Work item
For this exercise, retype the lines from the one that holds "row order: Group" through the one that holds "row order: Category" in the records below, both included, exactly and without pictures.

Saved entries:

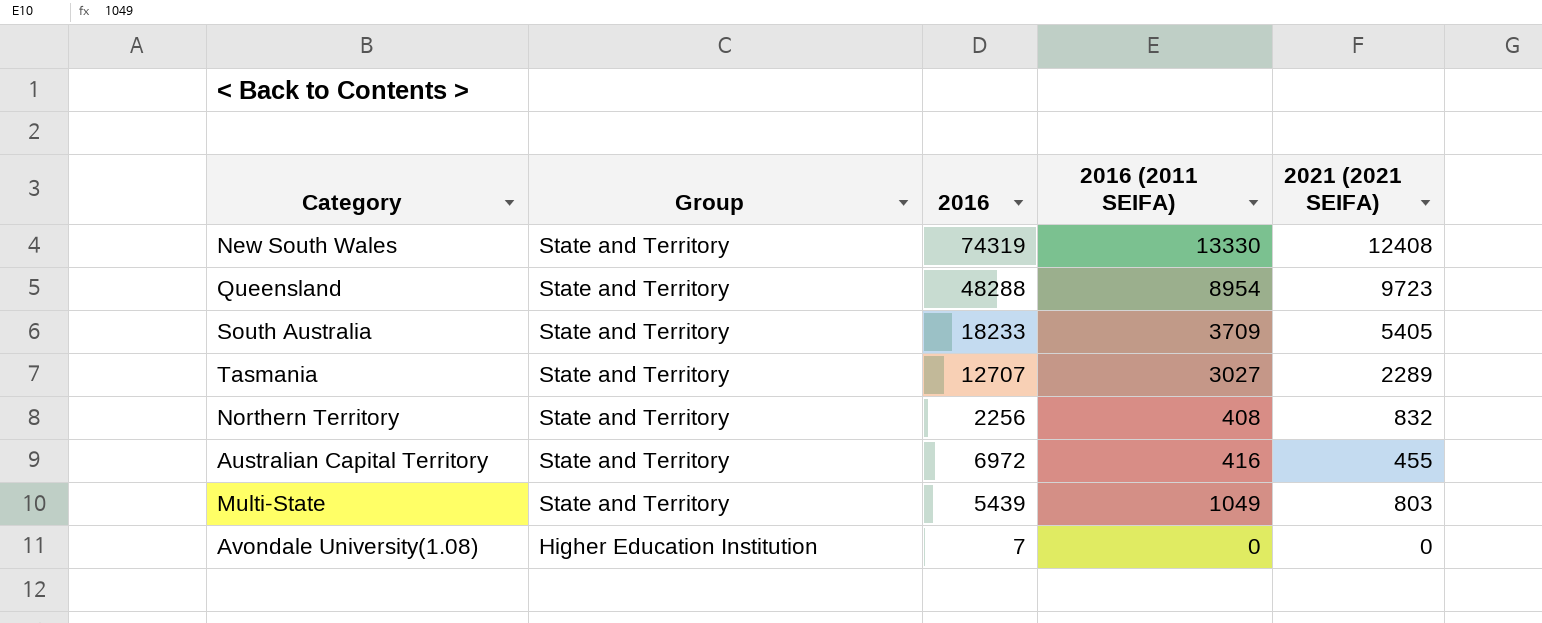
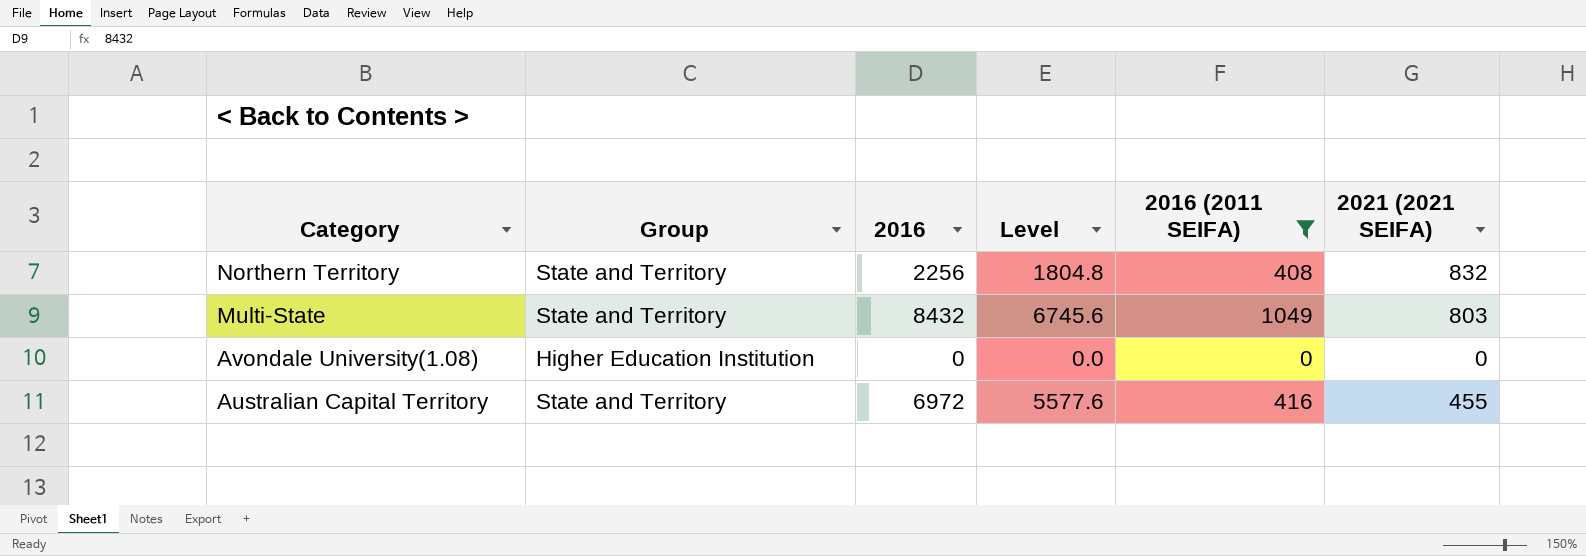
filter: none -> 2016 (2011 SEIFA) <= 1049
row order: Group descending -> Category descending
column Level | formula: none -> [2016] * 0.8
Multi-State | 2016: 5439 -> 8432
Avondale University(1.08) | 2016: 7 -> 0

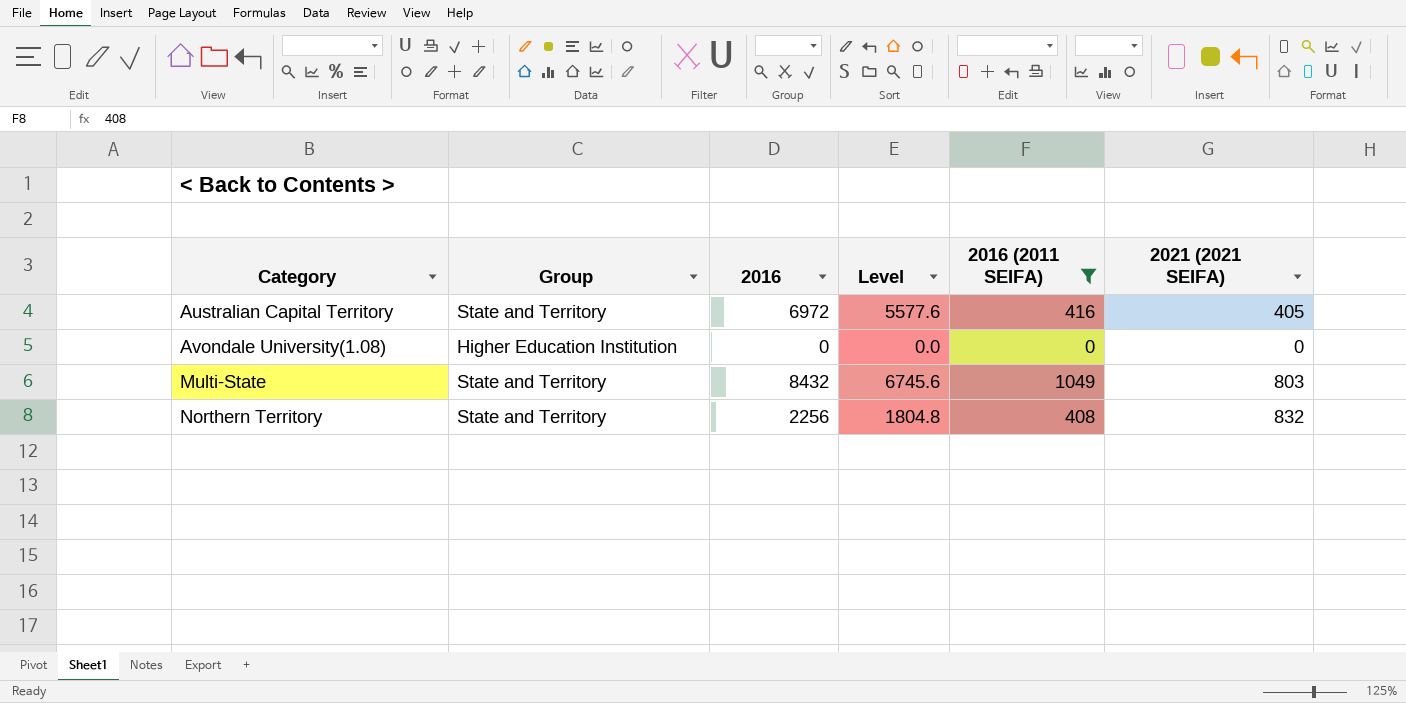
row order: Category descending -> Category ascending
Australian Capital Territory | 2021 (2021 SEIFA): 455 -> 405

Response
row order: Group descending -> Category descending
column Level | formula: none -> [2016] * 0.8
Multi-State | 2016: 5439 -> 8432
Avondale University(1.08) | 2016: 7 -> 0

row order: Category descending -> Category ascending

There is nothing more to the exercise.